Share this story

Soni and Fahey honored by Consortium of Universities for Global Health for best student manuscript

Paper describing UMMS trainees’ successful international collaboration published in Global Health: Science and Practice

  Apurv Soni and Nisha Fahey, DO
 

Apurv Soni and Nisha Fahey, DO

MD/PhD student Apurv Soni and pediatrics resident Nisha Fahey, DO, have been honored by the Consortium of Universities for Global Health for submitting the best student manuscript. In addition to receiving their award at the Consortium’s last annual meeting, their paper has been published in the current issue of the journal Global Health: Science and Practice.

The paper presents the multidisciplinary global health research and education program that they founded and initially developed without extramural seed funding. Soni and Dr. Fahey originated what has evolved into two robust, interconnected global health projects described in the paper while they were still undergraduates at Boston University.

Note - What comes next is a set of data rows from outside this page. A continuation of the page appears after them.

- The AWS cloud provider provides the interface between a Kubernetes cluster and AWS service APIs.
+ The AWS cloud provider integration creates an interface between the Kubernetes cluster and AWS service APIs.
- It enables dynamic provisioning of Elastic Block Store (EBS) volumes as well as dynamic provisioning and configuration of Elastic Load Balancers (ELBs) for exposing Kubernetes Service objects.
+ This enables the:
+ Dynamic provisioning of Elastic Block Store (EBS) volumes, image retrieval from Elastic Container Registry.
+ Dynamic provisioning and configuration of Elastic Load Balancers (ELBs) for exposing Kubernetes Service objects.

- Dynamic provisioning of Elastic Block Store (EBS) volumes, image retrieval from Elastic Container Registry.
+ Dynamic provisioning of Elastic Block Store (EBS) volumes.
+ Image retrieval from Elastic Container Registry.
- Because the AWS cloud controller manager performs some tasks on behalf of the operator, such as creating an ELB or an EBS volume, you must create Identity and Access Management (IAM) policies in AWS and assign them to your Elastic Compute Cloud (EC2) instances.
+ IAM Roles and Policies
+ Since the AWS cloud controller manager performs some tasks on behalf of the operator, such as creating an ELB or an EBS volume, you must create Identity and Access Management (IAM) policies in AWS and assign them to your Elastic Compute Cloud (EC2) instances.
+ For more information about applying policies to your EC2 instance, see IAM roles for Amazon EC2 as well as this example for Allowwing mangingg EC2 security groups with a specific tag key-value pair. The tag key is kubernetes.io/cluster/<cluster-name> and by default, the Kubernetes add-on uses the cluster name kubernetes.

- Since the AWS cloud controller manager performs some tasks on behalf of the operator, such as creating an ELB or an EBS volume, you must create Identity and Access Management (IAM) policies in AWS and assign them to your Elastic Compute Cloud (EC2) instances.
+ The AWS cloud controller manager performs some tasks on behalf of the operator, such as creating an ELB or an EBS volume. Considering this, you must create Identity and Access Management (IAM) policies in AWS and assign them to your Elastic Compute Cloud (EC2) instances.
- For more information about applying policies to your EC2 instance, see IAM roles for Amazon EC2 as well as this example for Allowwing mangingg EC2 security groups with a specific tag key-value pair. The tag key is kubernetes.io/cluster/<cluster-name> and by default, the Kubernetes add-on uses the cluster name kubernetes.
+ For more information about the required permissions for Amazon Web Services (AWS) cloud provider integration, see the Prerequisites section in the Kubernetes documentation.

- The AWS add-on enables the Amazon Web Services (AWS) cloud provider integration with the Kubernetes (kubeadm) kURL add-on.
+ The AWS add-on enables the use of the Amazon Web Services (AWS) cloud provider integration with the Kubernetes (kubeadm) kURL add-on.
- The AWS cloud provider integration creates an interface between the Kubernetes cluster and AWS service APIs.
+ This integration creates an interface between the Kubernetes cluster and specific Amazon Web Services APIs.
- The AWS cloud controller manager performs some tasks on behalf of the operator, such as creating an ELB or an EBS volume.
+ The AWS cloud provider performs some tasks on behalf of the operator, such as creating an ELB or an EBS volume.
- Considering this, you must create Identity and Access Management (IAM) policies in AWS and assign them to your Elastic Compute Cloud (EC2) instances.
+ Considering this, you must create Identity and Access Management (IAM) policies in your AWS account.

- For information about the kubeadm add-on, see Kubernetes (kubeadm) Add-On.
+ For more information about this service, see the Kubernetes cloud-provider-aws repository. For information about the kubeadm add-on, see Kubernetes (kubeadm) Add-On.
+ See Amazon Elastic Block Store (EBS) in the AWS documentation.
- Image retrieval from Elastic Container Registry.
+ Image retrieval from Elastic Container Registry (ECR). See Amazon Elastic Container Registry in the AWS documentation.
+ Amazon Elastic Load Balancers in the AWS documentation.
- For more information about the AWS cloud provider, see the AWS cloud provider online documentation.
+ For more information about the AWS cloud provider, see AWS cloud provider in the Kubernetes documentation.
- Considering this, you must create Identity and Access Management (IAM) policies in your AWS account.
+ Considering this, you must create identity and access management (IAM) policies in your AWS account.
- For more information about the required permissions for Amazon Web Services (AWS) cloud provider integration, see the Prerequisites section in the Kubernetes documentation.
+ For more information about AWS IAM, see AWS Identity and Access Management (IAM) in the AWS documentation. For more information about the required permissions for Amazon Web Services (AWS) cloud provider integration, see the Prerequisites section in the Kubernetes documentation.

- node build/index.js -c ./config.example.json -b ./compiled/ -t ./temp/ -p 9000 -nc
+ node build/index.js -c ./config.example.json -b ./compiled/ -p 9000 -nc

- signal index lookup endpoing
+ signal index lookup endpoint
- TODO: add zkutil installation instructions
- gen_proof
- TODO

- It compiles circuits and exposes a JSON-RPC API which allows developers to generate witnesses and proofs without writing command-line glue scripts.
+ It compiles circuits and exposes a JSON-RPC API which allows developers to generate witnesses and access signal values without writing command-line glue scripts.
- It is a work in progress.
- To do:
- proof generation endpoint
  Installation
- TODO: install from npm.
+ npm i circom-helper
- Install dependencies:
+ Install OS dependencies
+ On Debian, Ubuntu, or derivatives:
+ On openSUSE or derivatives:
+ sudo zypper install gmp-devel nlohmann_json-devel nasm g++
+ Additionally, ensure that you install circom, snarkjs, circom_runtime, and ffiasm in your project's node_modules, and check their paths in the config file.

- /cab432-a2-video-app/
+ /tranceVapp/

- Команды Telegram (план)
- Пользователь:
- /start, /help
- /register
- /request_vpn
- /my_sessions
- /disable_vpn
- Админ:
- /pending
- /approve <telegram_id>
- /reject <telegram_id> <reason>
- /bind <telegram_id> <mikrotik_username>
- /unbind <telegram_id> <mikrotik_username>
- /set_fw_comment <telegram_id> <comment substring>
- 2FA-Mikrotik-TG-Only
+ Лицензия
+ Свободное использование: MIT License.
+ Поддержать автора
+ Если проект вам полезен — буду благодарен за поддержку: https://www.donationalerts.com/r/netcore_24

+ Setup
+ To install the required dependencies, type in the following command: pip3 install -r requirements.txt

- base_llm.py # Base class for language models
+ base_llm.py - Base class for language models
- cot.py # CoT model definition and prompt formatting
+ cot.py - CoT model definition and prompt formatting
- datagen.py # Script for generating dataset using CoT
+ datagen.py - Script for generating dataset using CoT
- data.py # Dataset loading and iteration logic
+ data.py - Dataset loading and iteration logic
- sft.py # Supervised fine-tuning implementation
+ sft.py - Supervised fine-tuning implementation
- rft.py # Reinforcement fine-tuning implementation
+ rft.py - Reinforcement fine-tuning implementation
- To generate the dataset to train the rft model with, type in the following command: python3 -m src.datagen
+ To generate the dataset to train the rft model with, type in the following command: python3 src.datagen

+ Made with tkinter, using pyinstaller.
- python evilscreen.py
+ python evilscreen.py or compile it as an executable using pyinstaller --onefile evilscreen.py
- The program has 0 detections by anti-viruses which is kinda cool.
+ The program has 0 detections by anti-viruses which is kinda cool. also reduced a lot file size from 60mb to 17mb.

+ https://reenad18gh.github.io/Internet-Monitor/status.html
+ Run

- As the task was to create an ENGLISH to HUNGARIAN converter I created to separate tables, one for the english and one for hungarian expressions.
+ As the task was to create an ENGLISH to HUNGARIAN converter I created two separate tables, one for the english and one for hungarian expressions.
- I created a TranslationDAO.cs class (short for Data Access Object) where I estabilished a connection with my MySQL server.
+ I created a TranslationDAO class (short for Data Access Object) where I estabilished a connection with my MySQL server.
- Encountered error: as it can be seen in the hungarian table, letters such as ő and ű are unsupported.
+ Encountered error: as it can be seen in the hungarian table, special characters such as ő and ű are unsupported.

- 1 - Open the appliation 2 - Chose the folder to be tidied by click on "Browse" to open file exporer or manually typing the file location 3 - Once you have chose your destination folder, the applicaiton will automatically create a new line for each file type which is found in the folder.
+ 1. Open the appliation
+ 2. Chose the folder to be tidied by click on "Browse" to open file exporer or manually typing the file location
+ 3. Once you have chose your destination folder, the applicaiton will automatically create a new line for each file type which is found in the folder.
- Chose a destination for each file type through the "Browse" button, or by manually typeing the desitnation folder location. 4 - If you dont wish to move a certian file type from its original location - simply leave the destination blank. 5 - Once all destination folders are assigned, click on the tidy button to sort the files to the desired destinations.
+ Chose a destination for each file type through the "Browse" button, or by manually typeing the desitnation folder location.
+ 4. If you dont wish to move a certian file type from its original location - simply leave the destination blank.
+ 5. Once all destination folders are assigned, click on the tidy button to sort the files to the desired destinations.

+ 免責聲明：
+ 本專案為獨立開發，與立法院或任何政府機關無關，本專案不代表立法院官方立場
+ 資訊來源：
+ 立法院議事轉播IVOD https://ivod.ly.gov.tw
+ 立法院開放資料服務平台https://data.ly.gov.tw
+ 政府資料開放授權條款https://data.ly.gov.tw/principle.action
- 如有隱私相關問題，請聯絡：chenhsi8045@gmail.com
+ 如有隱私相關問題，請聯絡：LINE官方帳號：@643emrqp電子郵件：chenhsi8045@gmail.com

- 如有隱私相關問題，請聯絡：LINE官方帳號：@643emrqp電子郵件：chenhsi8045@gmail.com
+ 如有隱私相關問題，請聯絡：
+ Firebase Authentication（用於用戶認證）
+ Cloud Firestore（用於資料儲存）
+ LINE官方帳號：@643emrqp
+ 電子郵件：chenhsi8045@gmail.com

The interconnected projects are Research and Advocacy for Health in India (the acronym spells RAHI, which means pathfinder in Hindi) and Support and Action towards Health-Equity in India (whose acronym SATHI means partner in Hindi). Together they now form a multidisciplinary partnership between UMass Medical School and Charutar Arogya Mandal, a medical college and a tertiary care center in the mostly low-income rural region of Gujurat in western India. The projects address health care needs of rural Indian communities focusing on maternal and child health, trauma-related injuries, and cardiovascular disease.

“RAHI-SATHI is the culmination of a series of trainee-led research and education initiatives that received institutional support in the form of faculty mentorship and seed funding from the UMMS Office of Global Health,” wrote Soni and Fahey. Co-authors include numerous UMMS faculty and students who have been involved in the projects and will sustain them into the future.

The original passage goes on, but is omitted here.